La vérification s'effectue gratuitement via le certificat de situation administrative sur Histovec. Si le document révèle un gage, deux options s'offrent à vous : soit le vendeur rembourse le crédit et fournit une mainlevée avant la vente, soit vous abandonnez la transaction. N'acceptez jamais la promesse d'une mainlevée ultérieure : sans elle en main le jour de la cession, vous ne pourrez pas immatriculer le véhicule.

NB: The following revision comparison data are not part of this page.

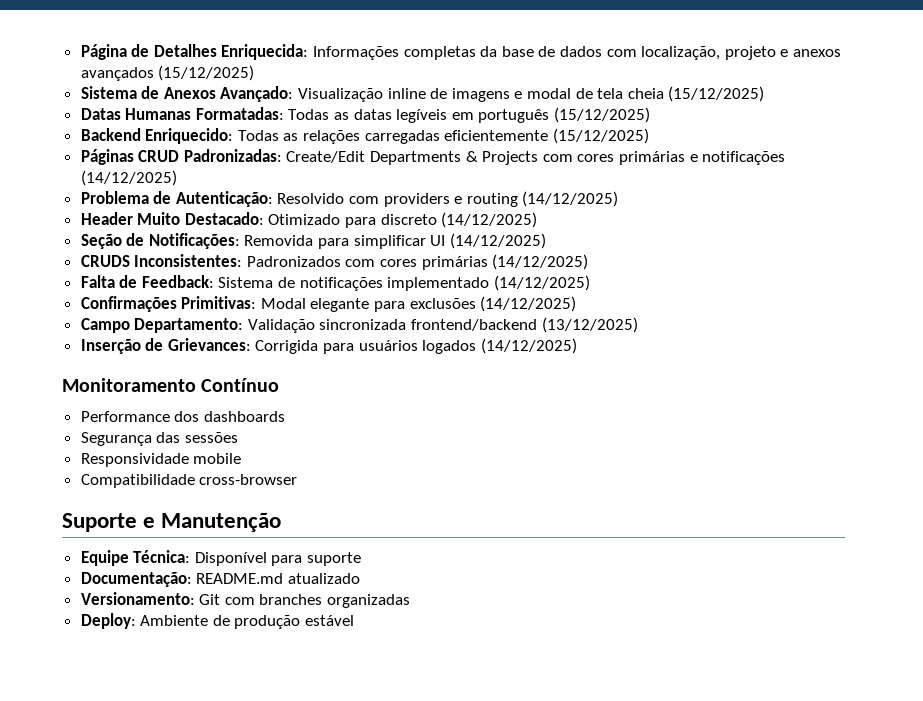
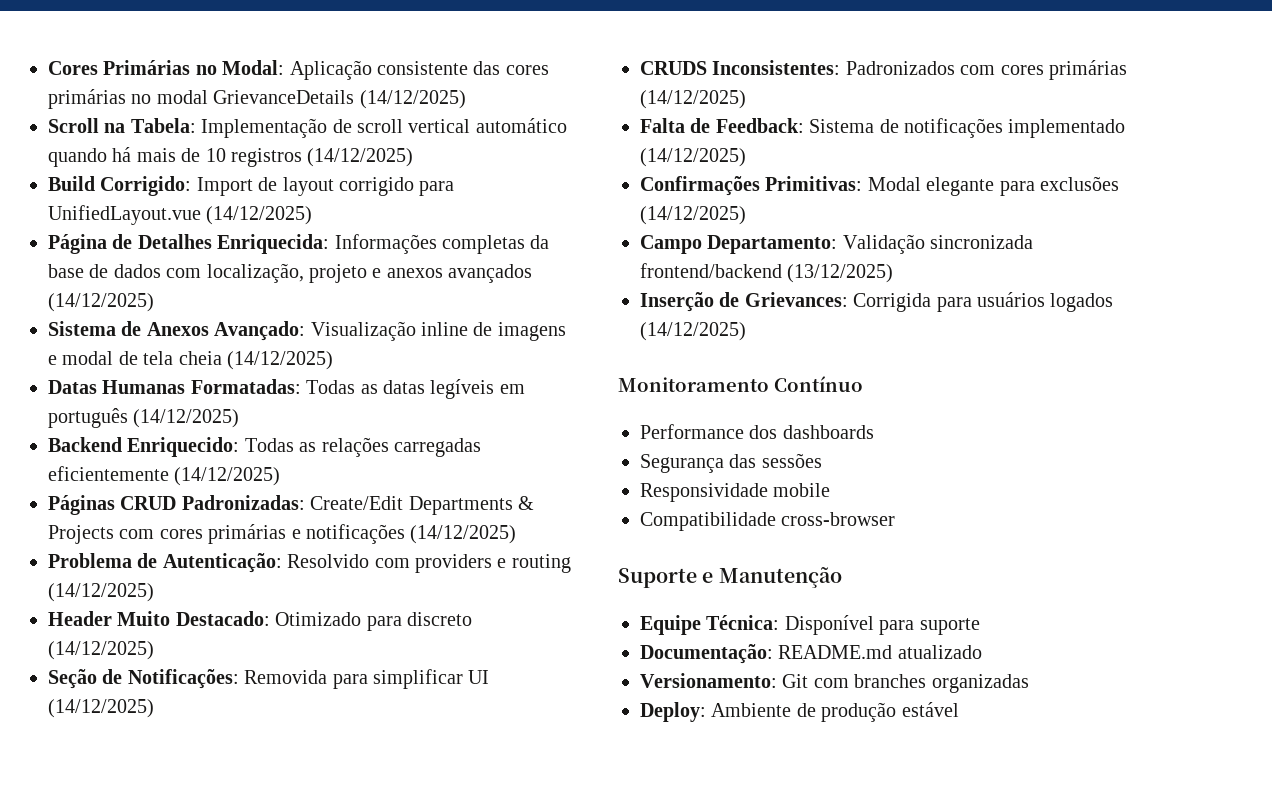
+ Cores Primárias no Modal: Aplicação consistente das cores primárias no modal GrievanceDetails (14/12/2025)
+ Scroll na Tabela: Implementação de scroll vertical automático quando há mais de 10 registros (14/12/2025)
+ Build Corrigido: Import de layout corrigido para UnifiedLayout.vue (14/12/2025)
- Página de Detalhes Enriquecida: Informações completas da base de dados com localização, projeto e anexos avançados (15/12/2025)
+ Página de Detalhes Enriquecida: Informações completas da base de dados com localização, projeto e anexos avançados (14/12/2025)
- Sistema de Anexos Avançado: Visualização inline de imagens e modal de tela cheia (15/12/2025)
+ Sistema de Anexos Avançado: Visualização inline de imagens e modal de tela cheia (14/12/2025)
- Datas Humanas Formatadas: Todas as datas legíveis em português (15/12/2025)
+ Datas Humanas Formatadas: Todas as datas legíveis em português (14/12/2025)
- Backend Enriquecido: Todas as relações carregadas eficientemente (15/12/2025)
+ Backend Enriquecido: Todas as relações carregadas eficientemente (14/12/2025)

Recours en cas de problème après l'achat
Si vous découvrez un défaut grave après l'achat, la garantie légale des vices cachés (articles 1641 à 1649 du Code civil) vous protège. Pour en bénéficier, le défaut doit remplir trois conditions : être suffisamment grave pour rendre le véhicule impropre à l'usage ou en diminuer fortement la valeur, avoir été caché (non mentionné lors de la vente) et être antérieur à la transaction. Le délai pour agir est de deux ans à compter de la découverte du vice.
En cas d'achat chez un vendeur professionnel, la garantie légale de conformité de deux ans s'applique en parallèle et est souvent plus facile à actionner (pas besoin de prouver l'antériorité du défaut pendant les 24 premiers mois). Pour les deux types de garanties, commencez par une mise en demeure par lettre recommandée, puis saisissez le médiateur de la consommation ou le tribunal judiciaire si le vendeur refuse de coopérer.